Proprietary injunction – If the assets to be frozen are traceable from the victims’ transactions, proprietary injunctions can be used to preserve assets that the victims have a proprietary claim in. As opposed to Mareva injunction, there is no need to show any real risk of dissipation of assets and the burden of proof is generally lower, it is sufficient to show a serious issue to be tried on merits.

Recovering assets after a court claim has commenced

Default judgment – Discovery orders and injunctions are only the initial steps in a recovery claim. A court judgment is ultimately necessary for the return of funds. Victims can apply for a default judgment if the defendants fail to acknowledge service or file defence.

Summary judgment – After the abolishment of the “fraud exception” in the summary judgment regime from 1 December 2021, victims of fraud cases can now apply for a final judgment without going to a full trial. However, summary judgment is only granted in clear cases where there is no arguable defence or triable issue of law and fact.

Vesting order – Victims may also wish to recover funds directly from a third party by applying for a vesting order to vest money in a third party’s hand in the victims pursuant to a judgment. Whether this legal tool is available for fraud cases has been an unsettled issue before various first instance courts. More recently, the Court of First Instance in Hypertec Systems Inc v Yifim Ltd held that section 52 of the Trustee Ordinance (Cap 29) is wide enough to cover constructive trust arose by operation of law in fraud cases. Victims would need to show that it is expedient to grant the order. For instance, it is impossible and difficult to deal with the money without the co-operation of the bank account holder.

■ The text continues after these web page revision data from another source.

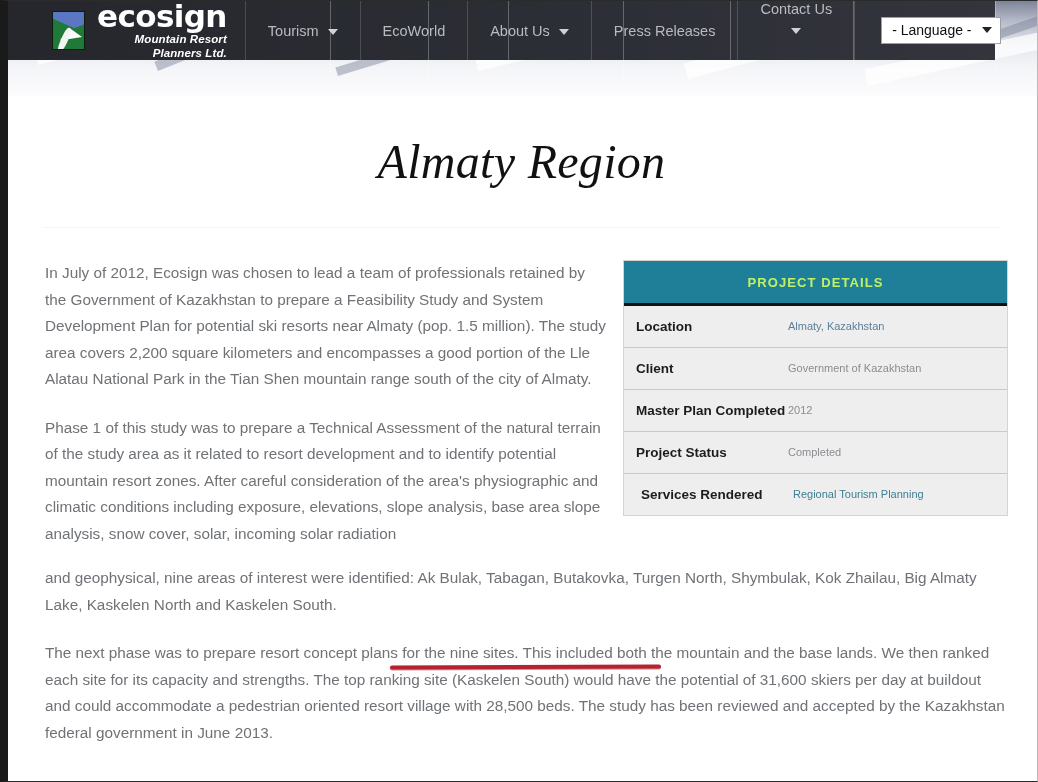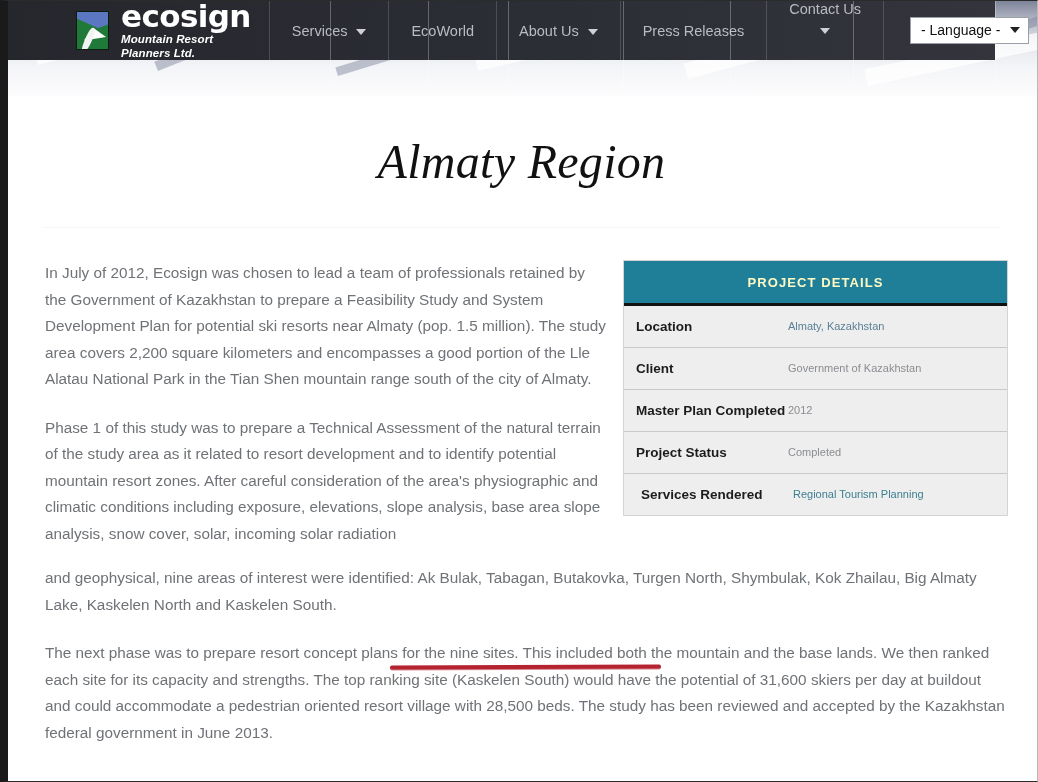--- a/index.html
+++ b/index.html
@@ -62,22 +62,23 @@
     width: 1px;
     height: 95px;
     background: rgba(255,255,255,0.28);
     z-index: 6;
   }
 
   
   #logo {
     display: flex;
     align-items: center;
-    margin-left: 68px;
+    margin-left: 44px;
     text-decoration: none;
+    text-align: right;
   }
   #logo-mark {
     width: 33px;
     height: 39px;
     border: 1px solid #0d1b10;
     position: relative;
     overflow: hidden;
     background: #5a76c0;
     flex: none;
   }
@@ -229,21 +230,21 @@
   p.body.wide { width: 960px; }
 
   
   #details {
     width: 385px;
     border: 1px solid #d4d4d4;
     background: #eeeeee;
   }
   #details-head {
     background: #1f7f99;
-    color: #fef9c3;
+    color: #bef264;
     font-size: 13px;
     font-weight: 700;
     letter-spacing: 1.1px;
     text-align: center;
     padding: 14px 0 13px;
     border-bottom: 3px solid #111111;
   }
   .det-row {
     display: flex;
     align-items: flex-end;
@@ -326,21 +327,21 @@
         <div class="river"></div>
       </div>
       <div id="logo-text">
         <div id="logo-name">ecosign</div>
         <div id="logo-tag">Mountain Resort Planners Ltd.</div>
       </div>
     </div>
 
     <div id="menu">
       <div class="menu-item">
-        <span>Services</span>
+        <span>Tourism</span>
         <span class="caret"></span>
       </div>
       <div class="menu-item">
         <span>EcoWorld</span>
       </div>
       <div class="menu-item">
         <span>About Us</span>
         <span class="caret"></span>
       </div>
       <div class="menu-item">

It remains to be seen whether there would be any appellate guidance on the conflicting approaches and the applicability of vesting orders in cryptocurrency.

Declaratory relief – Apart from the judgment, it is also important to seek a proprietary declaration. A victim holding a simple monetary judgment is an unsecured creditor and is subject to competing interest in case the defendants are insolvent. If fraud is established, the court may declare that the defendants hold certain assets in the hand of the victim on constructive trust as a matter of law.

Garnishee order – If there is any party indebted to the defendants, the court can direct the third party such as the bank to pay the judgment sum to the victims directly.